May 6, 2016

Fighting Back to Good Health

Fighting Back to Good HealthThe ability to get up after being knocked down and rise to new heights is an attribute that can help shape our lives and help us cope with life’s challenges.

Chuck Cordell knows first-hand the value of this attribute. When struck with adversity, he faced it head on, drew from his inner core to fight it off, and emerged even stronger in body and mind.

Cordell has played sports since an early age. Always an avid baseball and basketball player, he went to The Citadel (also known as The Military College of South Carolina) on a basketball scholarship. He continued to play baseball and, as would be expected at a military college, was in top physical condition.

Following graduation, a less rigorous pace led to a bit of weight gain, but it didn’t take Cordell long to get back into the swing of things. Literally. He moved to Pinehurst, North Carolina, and started playing golf. That led to becoming involved with the development of 1,265 acres of magnificent rolling hills that now includes the Forest Creek Golf Club and its two nationally ranked courses.

Things were going well. Cordell had a great family, and he had his dream job, set in the natural beauty of Forest Creek.

At age 54, feeling like the picture of health, Cordell received a diagnosis of myeloma during a routine check-up.

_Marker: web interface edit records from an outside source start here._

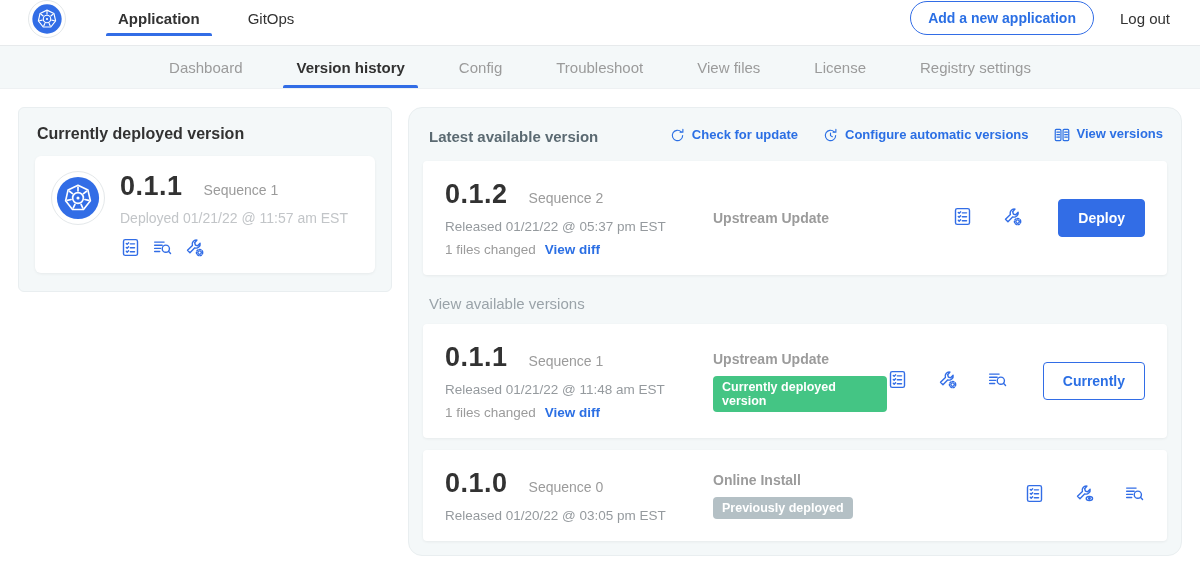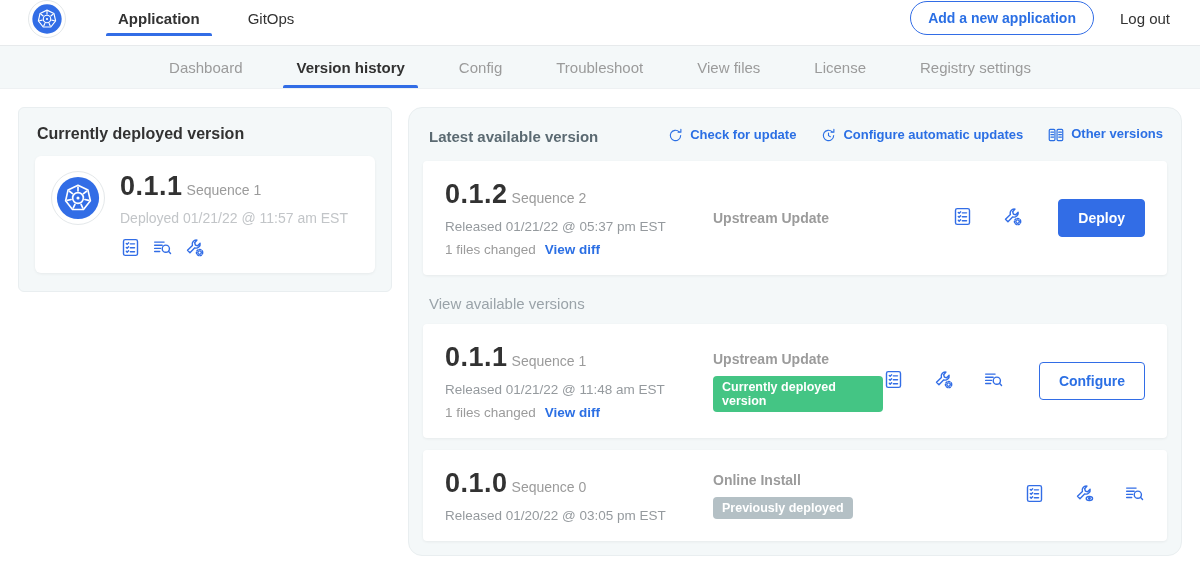"Configure automatic updates" span { text: updates -> versions }
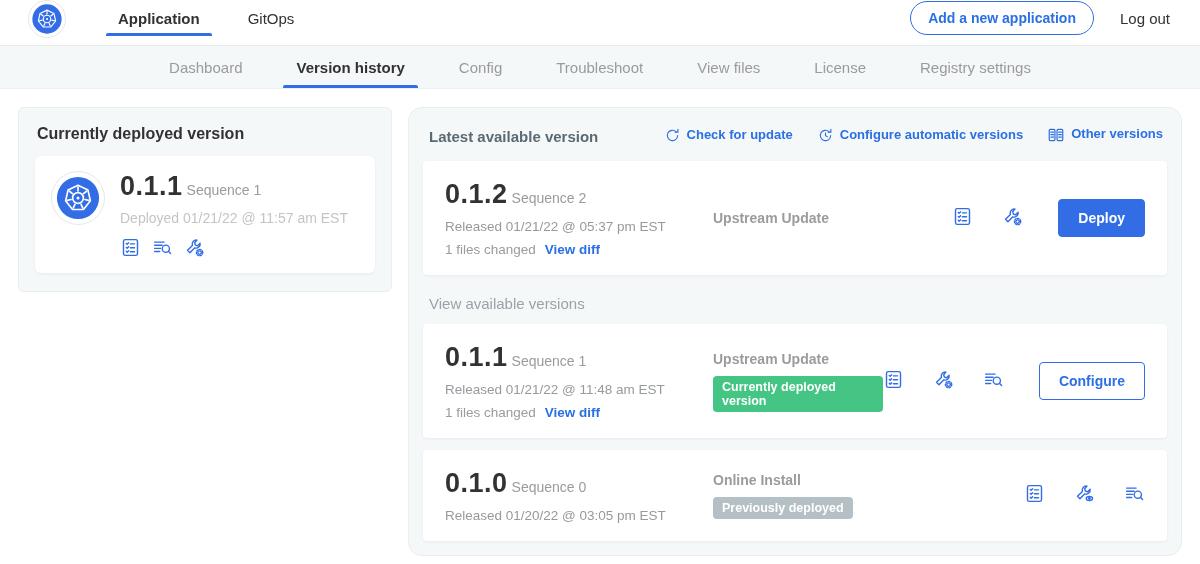"Other versions" span { text: Other -> View }
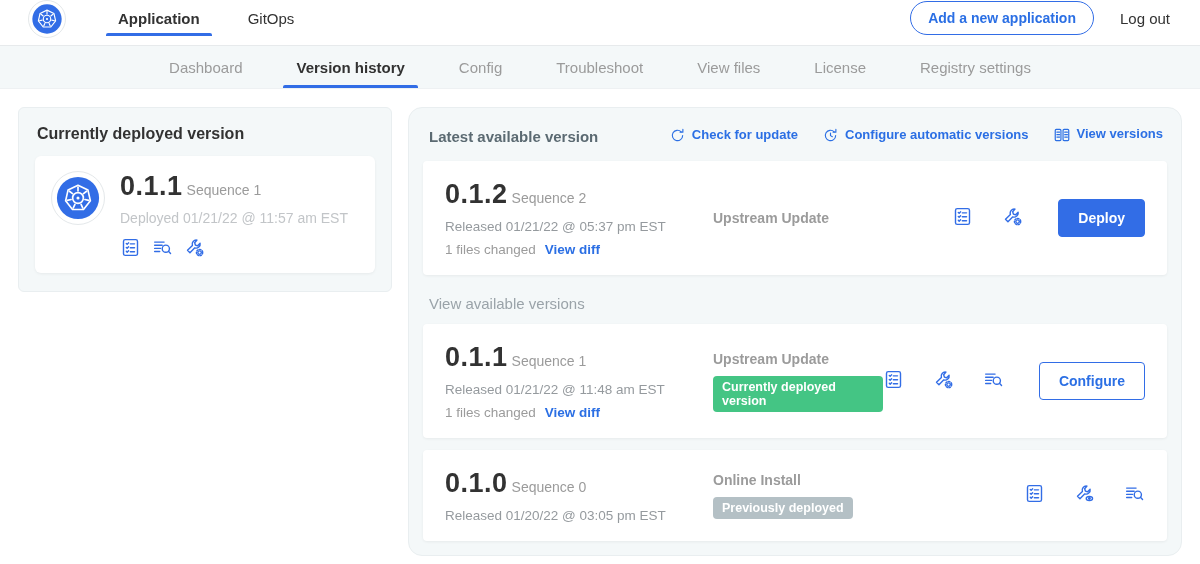"0.1.1" .version-line { gap: 4px -> 21px }
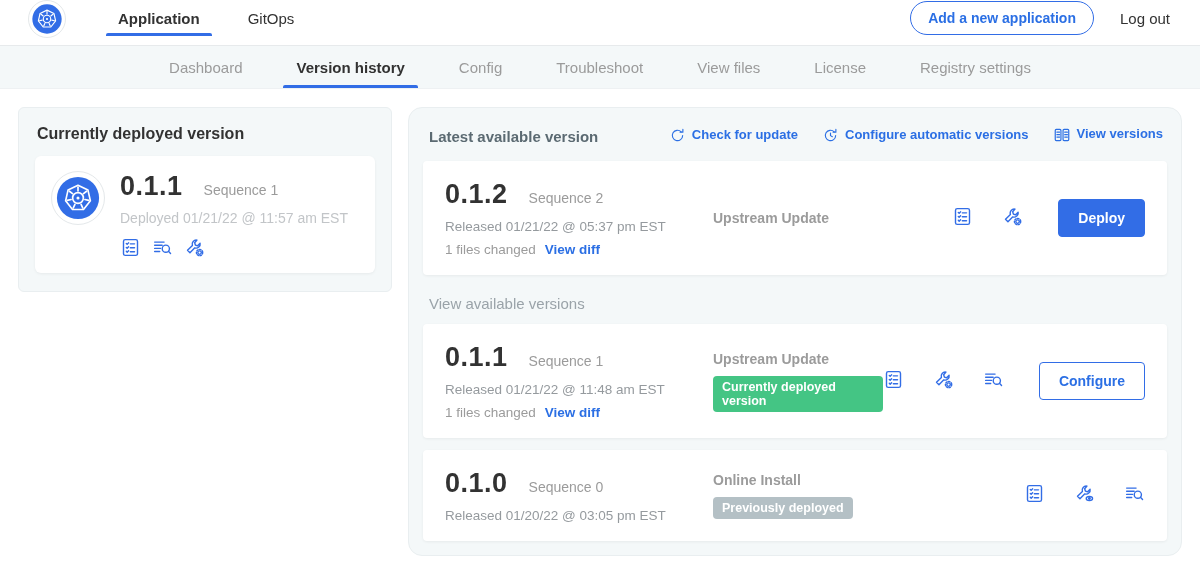"Configure" button.btn { text: Configure -> Currently }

After researching his options, he came to the Myeloma Center, where he underwent intensive treatment including two stem cell transplants and four years of heavy chemotherapy and other drug regimens.

Not one to give in, Cordell was determined to beat the myeloma, which at one point left him barely able to walk up his driveway, and work his way back to physical fitness. In complete remission from his disease, he started strength training and resumed his golf game. Cordell regained his top-notch physical condition, prompting his personal trainer to suggest that he enter an Ultra marathon.

What is an Ultra marathon? One could think of it as a regular marathon on steroids. Instead of the standard 26.2 miles, an Ultra is 31 miles (50K).

How did Cordell do it? He worked out and he worked out some more. With 15 months of consistent training under his belt, Cordell decided to tackle the Ultra and use it to encourage and inspire other myeloma patients. He wanted to share the message that life is not over just because one is diagnosed with myeloma. And, he wanted to give patients hope, knowing that advances in treatment, like those pioneered at the Myeloma Center, can lead to a cure and enriched lives.

Running a marathon had always been on Cordell’s bucket list, but, the impetus and time for training had always eluded him. With his newfound goal of encouraging other myeloma patients, he was driven.

The Ultra was held on the grounds of Forest Creek, Cordell’s home turf. Starting at 6:00 a.m., and with 12 hours allotted for completing the race, the day was long. Cordell had plenty of time to see the beauty of the grounds in a new light — the sun rising over the golf course, steam rising from the lakes and ponds — and to marvel at the busy chatter of wildlife throughout the day. At the critical 26.2 mile mark, his daughter Caroline joined him for the final 3 ½ mile lap, giving him the boost he needed to finish the race.

The multiple benefits for Cordell of participating in the Ultra far outweighed the toil and sweat.

  • Proceeds from the race were designated for “The Patriot Foundation,” which supports families of wounded or deceased service personnel from Fort Bragg, North Carolina and Fort Campbell, Kentucky.
  • He had the satisfaction of knowing he was running to encourage myeloma patients to embrace the joys of life.
  • He and his son developed a special bond as they trained together.
  • As a bonus, his golf game improved from so much strength training and improved flexibility!

Most of all, through Cordell’s experience with myeloma and fighting back to good health, he has gained a new appreciation for the importance of “stopping to smell the roses,” staying in good physical shape, and having
the courage to set high goals, no matter the outcome.